The American Humanist Association (AHA), whose motto is “Good Without a God,” announced the launch of its campaign on Tuesday, which it states was “created to strengthen and support kids and teenagers who don’t happen to believe in a God.” The main focus of the effort is to drive children to its new Kids Without God website.
“This engaging resource offers a welcoming home for humanist, atheist and other non-traditionally religious kids where they can find information untainted by supernaturalism on a wide range of topics, including religion in public schools, science, discrimination, sexuality and reading suggestions,” the association states.
“Whether they already made up their minds to reject supernatural explanations, or are just questioning, it’s time to make available an online resource that’s built just for kids without God,” Roy Speckhardt, the executive director of the American Humanist Association, said. “These kids may be from traditionally religious families, or from families like that of President Barack Obama, whose mother was a secular humanist.

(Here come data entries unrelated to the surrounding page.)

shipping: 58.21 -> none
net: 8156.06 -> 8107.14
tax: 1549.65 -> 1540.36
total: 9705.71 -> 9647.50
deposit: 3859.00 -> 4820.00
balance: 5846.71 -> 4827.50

KidsWithoutGod.com will be a friendly online community for kids who might be too shy to ask an adult directly what it’s like to be good without a God.”

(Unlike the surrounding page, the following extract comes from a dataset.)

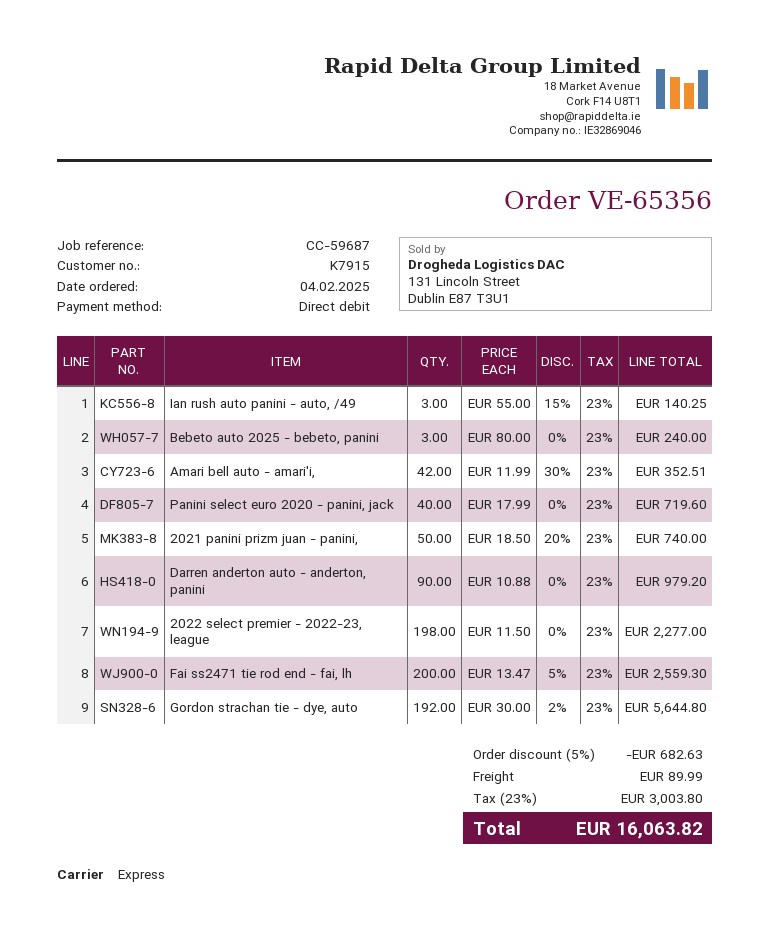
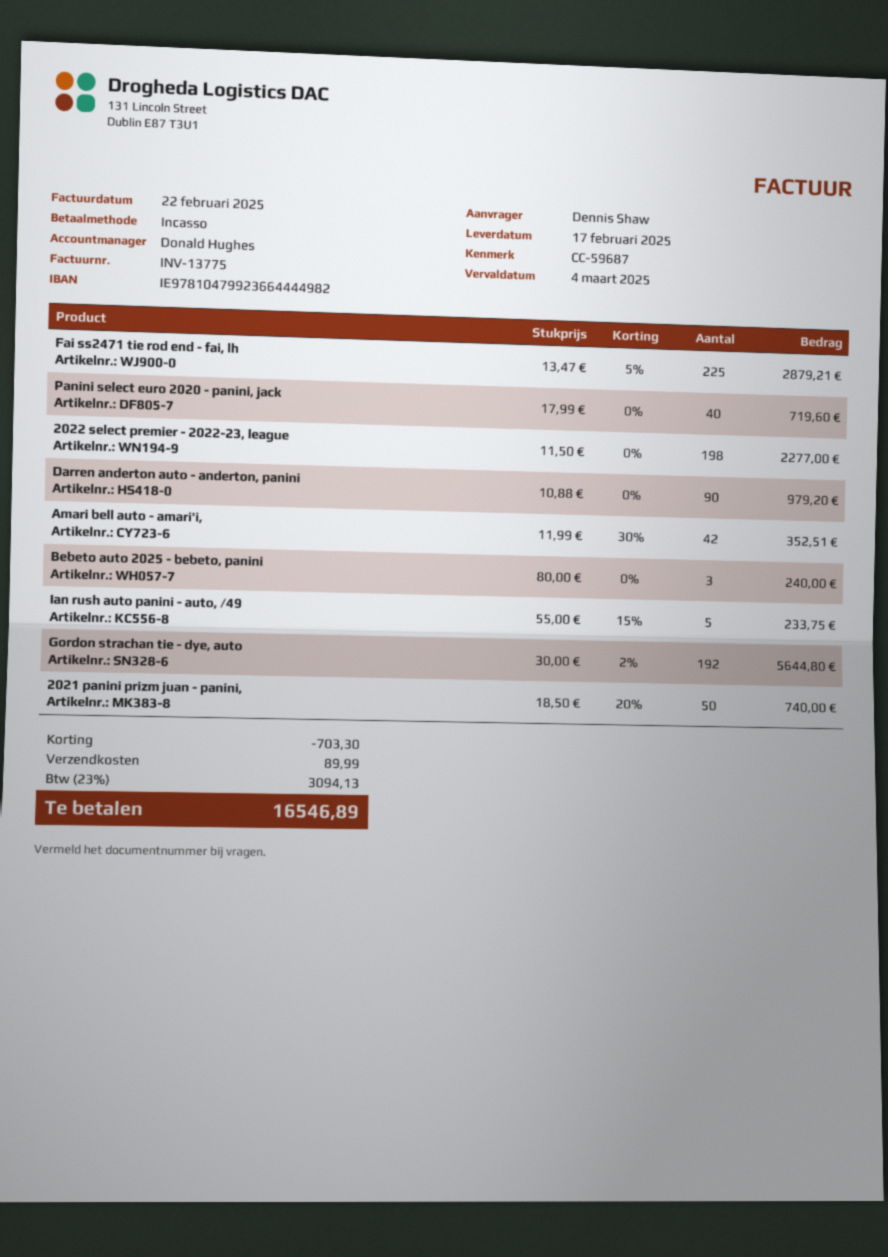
Ian rush auto panini - auto, /49: 3 x 55.00 - 15% = 140.25 -> 5 x 55.00 - 15% = 233.75
Fai ss2471 tie rod end - fai, lh: 200 x 13.47 - 5% = 2559.30 -> 225 x 13.47 - 5% = 2879.21
discount: 682.63 -> 703.30
tax: 23% = 3003.80 -> 23% = 3094.13
total: 16063.82 -> 16546.89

The website features cartoon-like characters that seek to teach children and teens morality apart from the moral Lawgiver. A section of the site called “7 Darwin Promises” outlines seven things that the association wishes to impart to children through the use of the character “Darwin the dog.”

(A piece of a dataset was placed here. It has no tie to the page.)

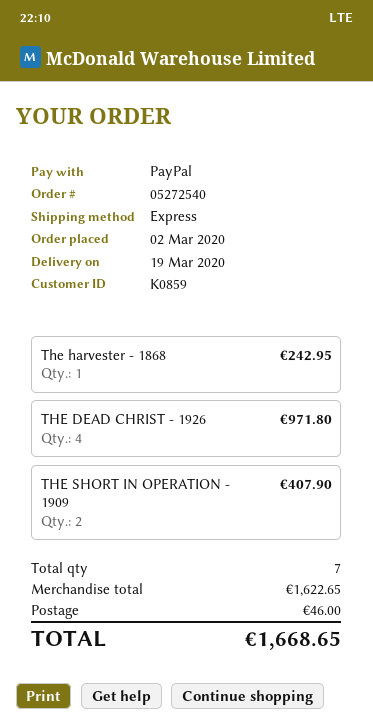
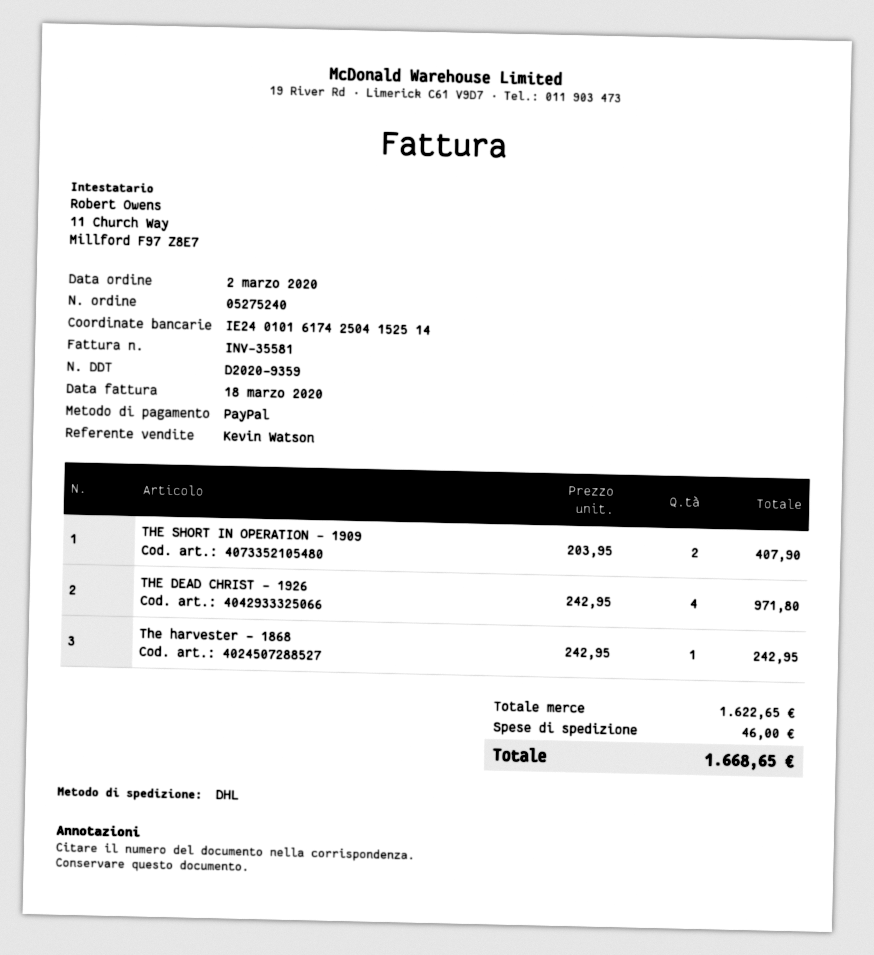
order number: 05272540 -> 05275240
shipping method: express -> DHL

“I promise to be nice to other people, just because it’s the right thing to do,” reads promise number one.
“I promise that I will always tell the truth and take responsibility for my own actions,” reads another.
Additional promises include taking care of the earth, thinking about the feelings of others and having good hygiene.
“With the plethora of websites geared toward teaching kids about Christianity, Judaism, or Islam, we’re pleased to add humanism to the discussion,” Speckhardt said. “Kids should know there’s another way to learn about morals and values—it doesn’t need to come from traditional religion.”
In promotion of its new website, AHA is spending $30,000 on an ad campaign to point children to the site. It states that advertisements are scheduled to appear on 140 metro buses in the Washington, D.C. area, which includes 20 king size exterior posters. Billboard space has also been purchased in Moscow, Idaho.
In addition, online banner ads will be placed on Cheezburger.com and Pandora, as well as Facebook, Reddit, Google and YouTube. Disney and National Geographic turned down the advertisements due to their content, as they read, “I’m getting a bit old for imaginary friends.”
Disney and National Geographic aren’t the only ones who are uncomfortable with the advertisements, however. Terre Ritchie, the executive director of CBH Ministries (formerly known as Children’s Bible Hour), said that there are many hurting and struggling kids across America that need hope — which is only found in Jesus Christ.
“So many kids are searching for hope in their life,” Ritchie said. “We just work so hard to get that hope out to them. … We feel that children are the most pliable in God’s hands. Their minds are not filled with everything in the world yet.”
“There has to be more to our faith than being a nice person,” she continued. “Knowledge of the Scriptures is going to tell us what good is. … When King Solomon wrote, ‘Trust in the Lord with all your heart and lean not on your own understanding,’ [he was telling us that] if we’re going on an understanding without God, we’re not going to get far.”
Ritchie explained that CBH, which celebrated it’s 70th year in September, also reaches out to youth via print, as well as radio, in order to instill moral values in children through Scripture. One of their latest websites is called itoadu.com, which features an animated Costa Rican toad named Juan. Other sites include the daily devotional Keys for Kids and The Greatest Gift, which share the Gospel via video presentation.
“We’ve got 27,000 kids in this Bible study right now,” Ritchie said. “We’re doing everything we can to reach those children through these websites.”
“We have to do what we can. We can’t just sit back. We can’t be silent about it,” she concluded. “Because these people have money to put this out there in front of kids, they’re going to affect a lot of kids. [But], Christians nowadays are fighting as hard as we can with the funds we have to get [the Gospel] out there.”